Search the entries for the word "voisines". Copy every line where it turns up.

(Revision comparison data)
◆ ◆ ◆ ◆ ◆ ◆ ◆

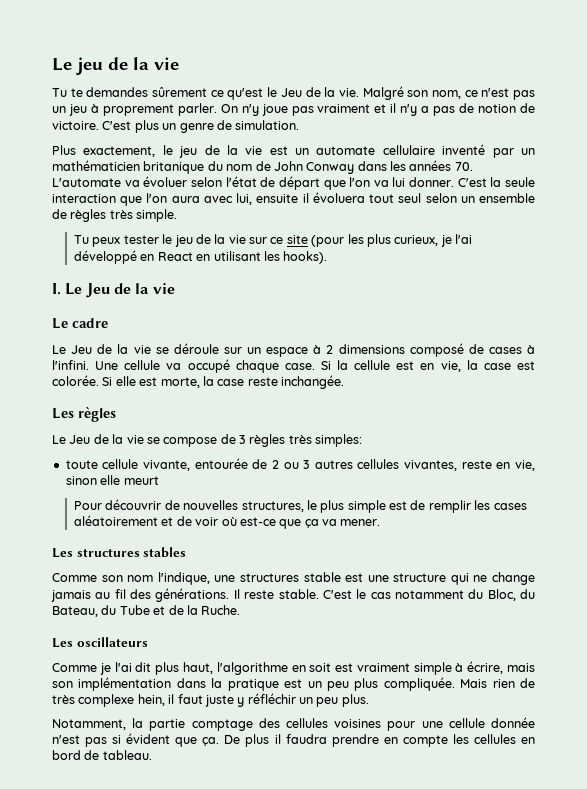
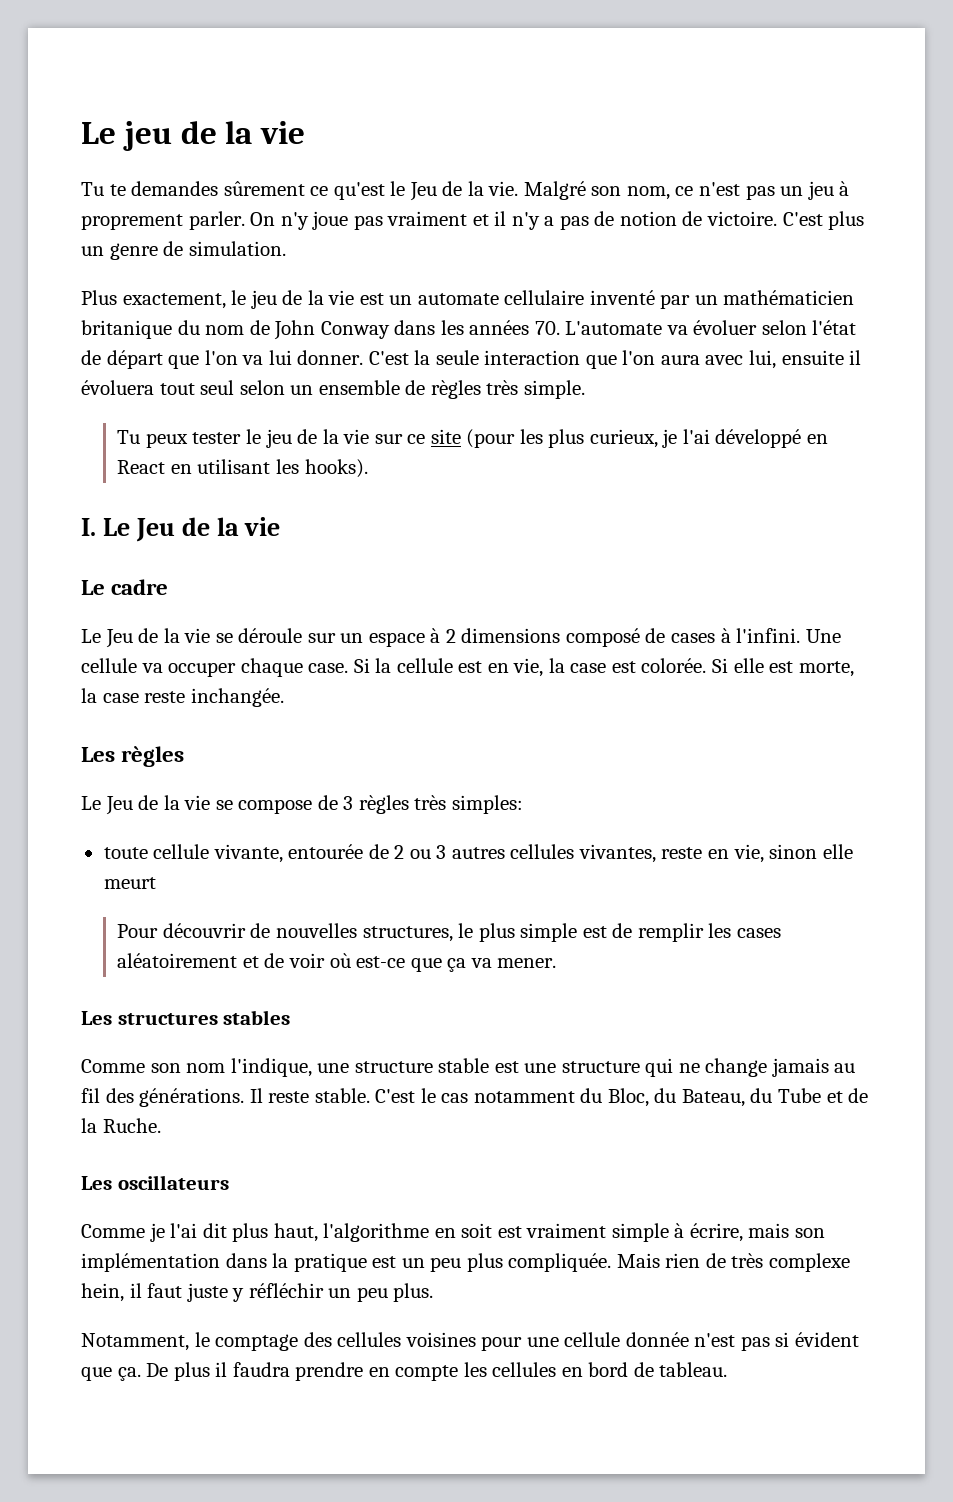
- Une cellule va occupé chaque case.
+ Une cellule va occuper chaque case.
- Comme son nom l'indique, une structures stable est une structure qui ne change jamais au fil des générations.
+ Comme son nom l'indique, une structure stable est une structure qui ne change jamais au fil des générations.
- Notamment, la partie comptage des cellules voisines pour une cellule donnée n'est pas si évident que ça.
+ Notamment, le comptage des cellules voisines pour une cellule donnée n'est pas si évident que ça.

◆ ◆ ◆ ◆ ◆ ◆ ◆

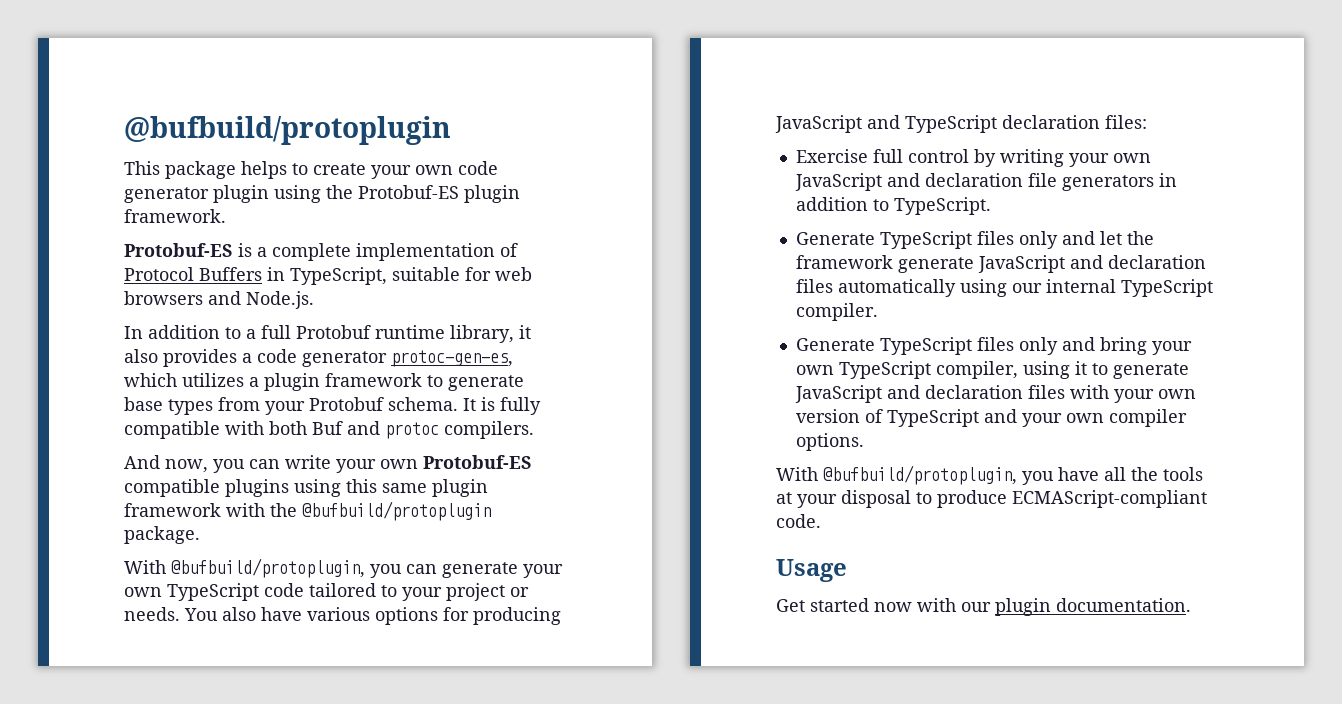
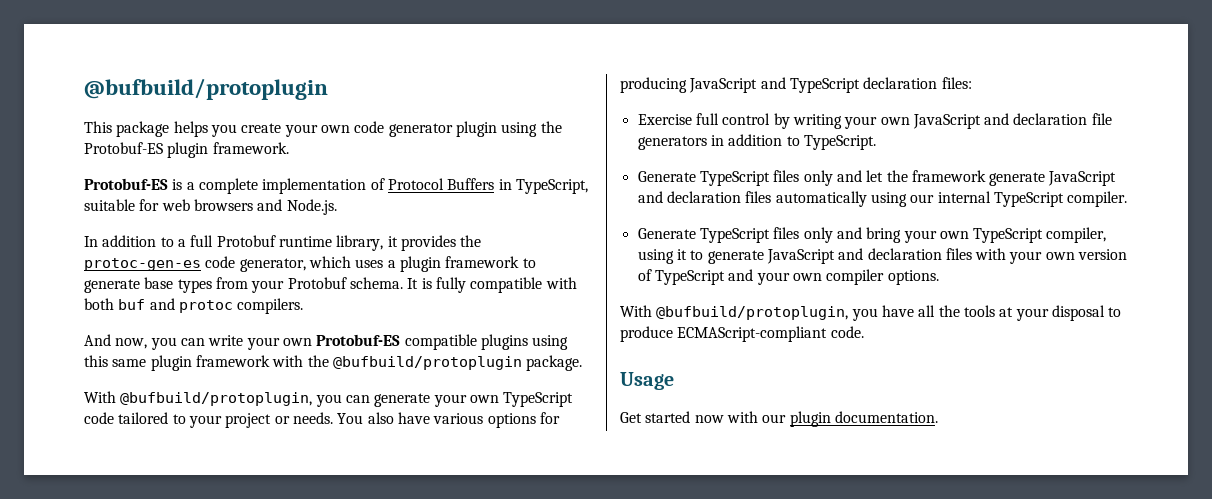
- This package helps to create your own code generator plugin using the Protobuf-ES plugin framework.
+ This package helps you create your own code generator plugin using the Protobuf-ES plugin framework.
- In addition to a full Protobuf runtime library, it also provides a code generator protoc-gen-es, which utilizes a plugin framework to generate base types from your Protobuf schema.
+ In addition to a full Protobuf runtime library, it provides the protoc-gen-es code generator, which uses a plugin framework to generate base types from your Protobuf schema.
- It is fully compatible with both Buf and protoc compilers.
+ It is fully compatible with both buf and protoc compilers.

◆ ◆ ◆ ◆ ◆ ◆ ◆

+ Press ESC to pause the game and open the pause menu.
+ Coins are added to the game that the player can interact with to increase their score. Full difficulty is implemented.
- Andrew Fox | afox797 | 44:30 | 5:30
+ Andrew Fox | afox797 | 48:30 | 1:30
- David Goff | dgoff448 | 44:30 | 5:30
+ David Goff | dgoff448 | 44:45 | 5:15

◆ ◆ ◆ ◆ ◆ ◆ ◆

### EXERCISE RESULT
- Notamment, la partie comptage des cellules voisines pour une cellule donnée n'est pas si évident que ça.
+ Notamment, le comptage des cellules voisines pour une cellule donnée n'est pas si évident que ça.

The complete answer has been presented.